Scaled_dot_product_attention higher head num cost much more memory

Hi, I found Scaled_dot_product_attention cost much more memory when head number is large(>=16). This is my code to reproduce the issue.


import torch
length = 10000
dim = 64
head_num1 = 8
head_num2 = 16
batch = 1
shapes = [[batch, head_num1, length, dim//head_num1], [batch, head_num2, length, dim//head_num2]]
for shape in shapes:
    torch.cuda.reset_peak_memory_stats()

    shape2 = [1,1, length, length]
    q = torch.rand(shape, dtype = torch.float16).cuda()
    k= torch.rand(shape, dtype = torch.float16).cuda()
    v = torch.rand(shape, dtype = torch.float16).cuda()

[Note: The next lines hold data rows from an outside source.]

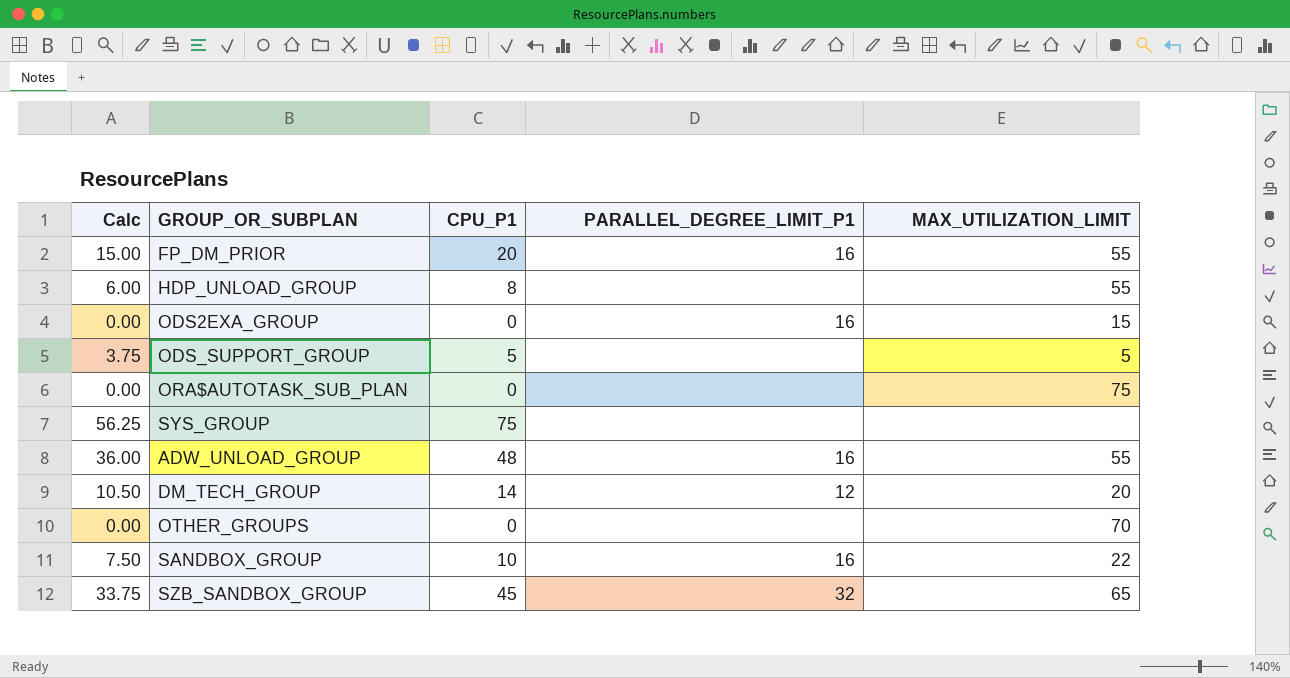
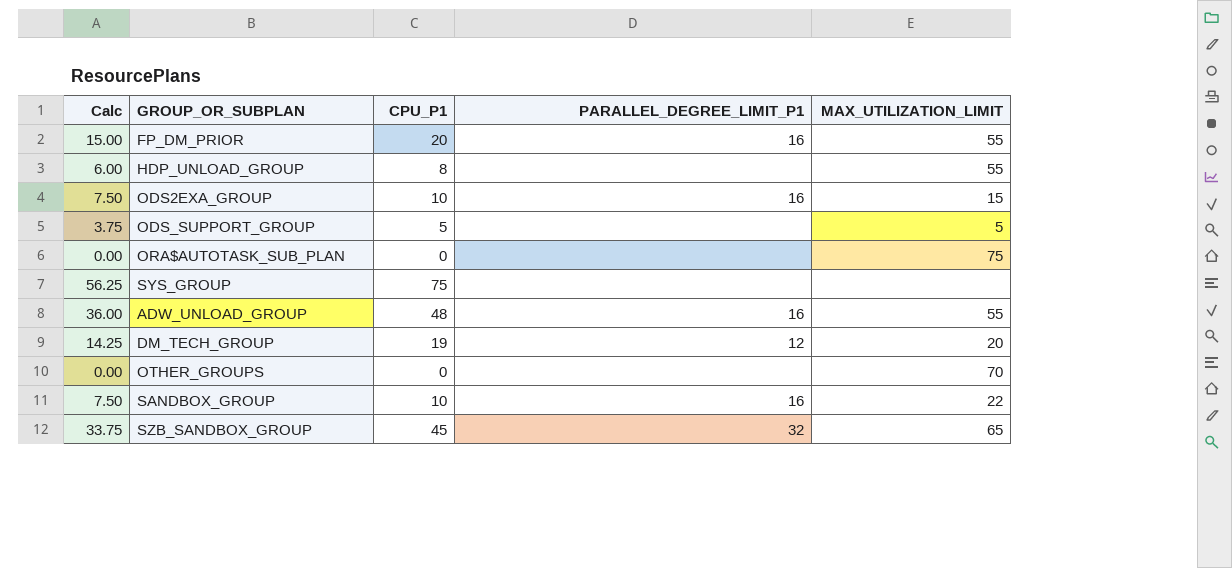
ODS2EXA_GROUP | Calc: 0.00 -> 7.50
ODS2EXA_GROUP | CPU_P1: 0 -> 10
DM_TECH_GROUP | Calc: 10.50 -> 14.25
DM_TECH_GROUP | CPU_P1: 14 -> 19

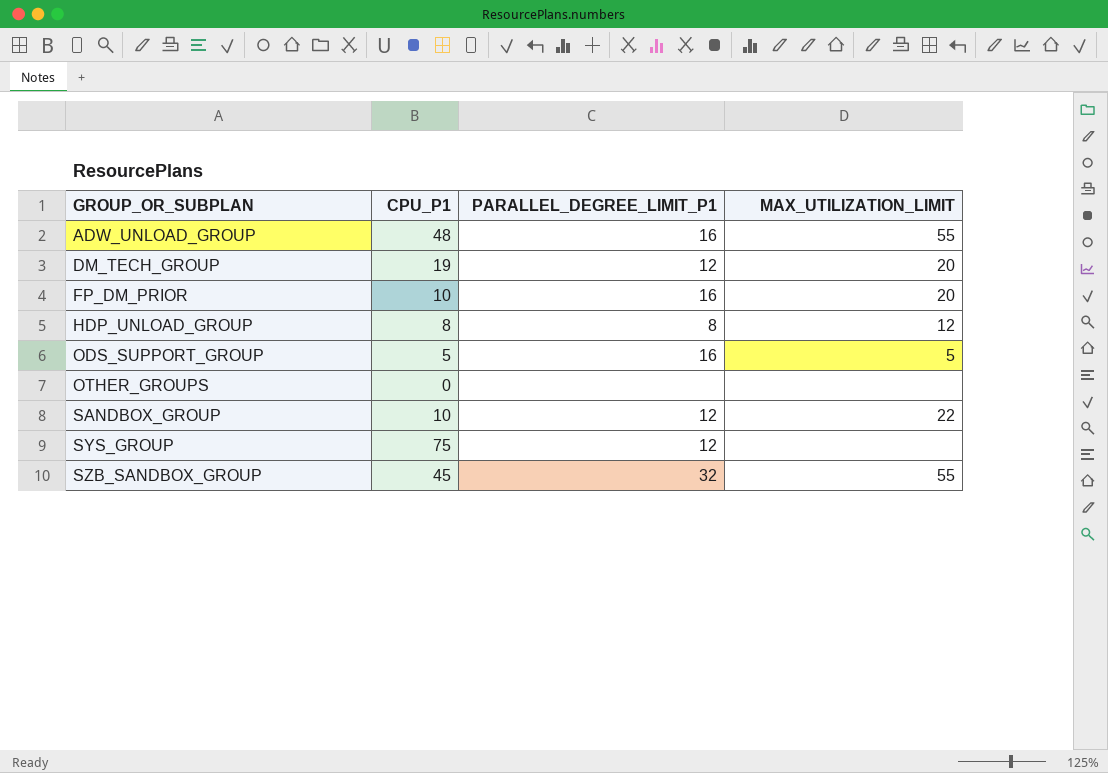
row order: none -> GROUP_OR_SUBPLAN ascending
column Calc | formula: [CPU_P1] * 0.75 -> none
row ODS2EXA_GROUP: 7.50 | 10 | 16 | 15 -> none
row ORA$AUTOTASK_SUB_PLAN: 0.00 | 0 | none | 75 -> none
FP_DM_PRIOR | CPU_P1: 20 -> 10
FP_DM_PRIOR | MAX_UTILIZATION_LIMIT: 55 -> 20
HDP_UNLOAD_GROUP | PARALLEL_DEGREE_LIMIT_P1: none -> 8
HDP_UNLOAD_GROUP | MAX_UTILIZATION_LIMIT: 55 -> 12
ODS_SUPPORT_GROUP | PARALLEL_DEGREE_LIMIT_P1: none -> 16
OTHER_GROUPS | MAX_UTILIZATION_LIMIT: 70 -> none
SANDBOX_GROUP | PARALLEL_DEGREE_LIMIT_P1: 16 -> 12
SYS_GROUP | PARALLEL_DEGREE_LIMIT_P1: none -> 12
SZB_SANDBOX_GROUP | MAX_UTILIZATION_LIMIT: 65 -> 55

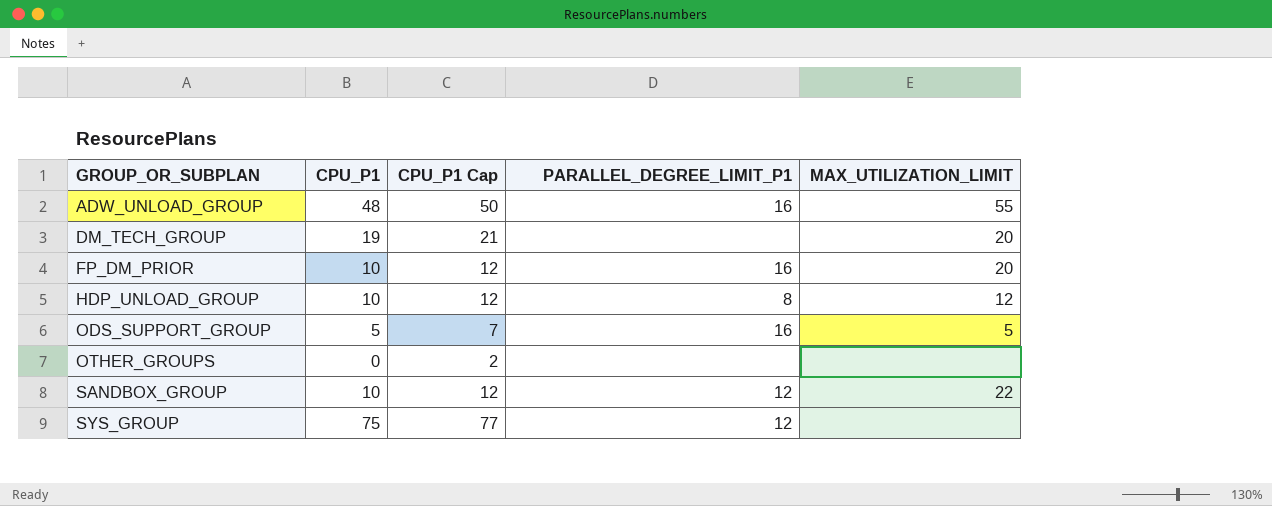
column CPU_P1 Cap | formula: none -> [CPU_P1] + 2
row SZB_SANDBOX_GROUP: 45 | 32 | 55 -> none
DM_TECH_GROUP | PARALLEL_DEGREE_LIMIT_P1: 12 -> none
HDP_UNLOAD_GROUP | CPU_P1: 8 -> 10

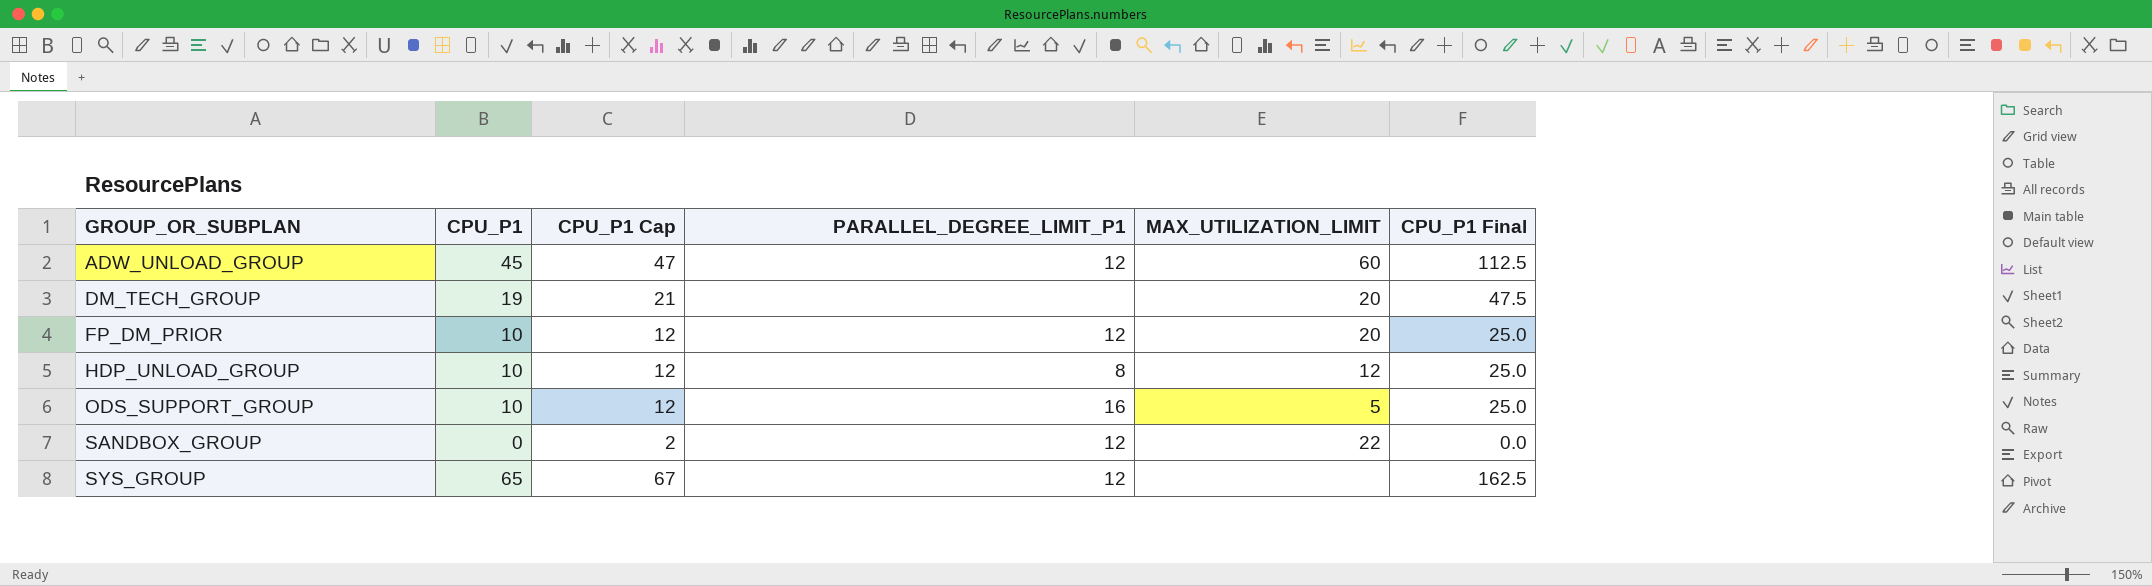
column CPU_P1 Final | formula: none -> [CPU_P1] * 2.5
row OTHER_GROUPS: 0 | 2 | none | none -> none
ADW_UNLOAD_GROUP | CPU_P1: 48 -> 45
ADW_UNLOAD_GROUP | CPU_P1 Cap: 50 -> 47
ADW_UNLOAD_GROUP | PARALLEL_DEGREE_LIMIT_P1: 16 -> 12
ADW_UNLOAD_GROUP | MAX_UTILIZATION_LIMIT: 55 -> 60
FP_DM_PRIOR | PARALLEL_DEGREE_LIMIT_P1: 16 -> 12
ODS_SUPPORT_GROUP | CPU_P1: 5 -> 10
ODS_SUPPORT_GROUP | CPU_P1 Cap: 7 -> 12
SANDBOX_GROUP | CPU_P1: 10 -> 0
SANDBOX_GROUP | CPU_P1 Cap: 12 -> 2
SYS_GROUP | CPU_P1: 75 -> 65
SYS_GROUP | CPU_P1 Cap: 77 -> 67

    attn_mask = torch.ones(shape2, dtype = torch.bool).cuda()
    x = torch.nn.functional.scaled_dot_product_attention(
                                q, k, v, attn_mask=attn_mask, dropout_p=0)

    peak_memory = torch.cuda.max_memory_allocated()      
    print(f"head number {shape[1]} case peak memory: {peak_memory / 1e6:.2f} MB")

environment:

Python Version: 3.9.19
PyTorch Version: 2.1.0+cu121
CUDA Available: Yes
CUDA Version: 12.1
Current GPU: Tesla V100-SXM2-16GB
CUDDN: 8902

output:

head number 8 case peak memory: 405.17 MB
head number 16 case peak memory: 6716.14 MB

just double the head number need 16x more memory… is it normal?

I tried on another machine

Python Version: 3.9.19
PyTorch Version: 2.1.0+cu121
CUDA Available: Yes
CUDA Version: 12.1
Current GPU: NVIDIA GeForce GTX 1070
CUDDN: 8902

output:

head number 8 case peak memory: 405.17 MB
head number 16 case peak memory: 406.49 MB

I think this should be right but I failed to achieve this on many other machines. Hope someone help, many thanks.

this is because dim = 64, head_num2 = 16, 64 // 16 = 4 and 4 is not divisible by 8. Pytorch becomes inefficient in this case.

To avoid this, also need to set dim = 128 as 128 // 16 = 8.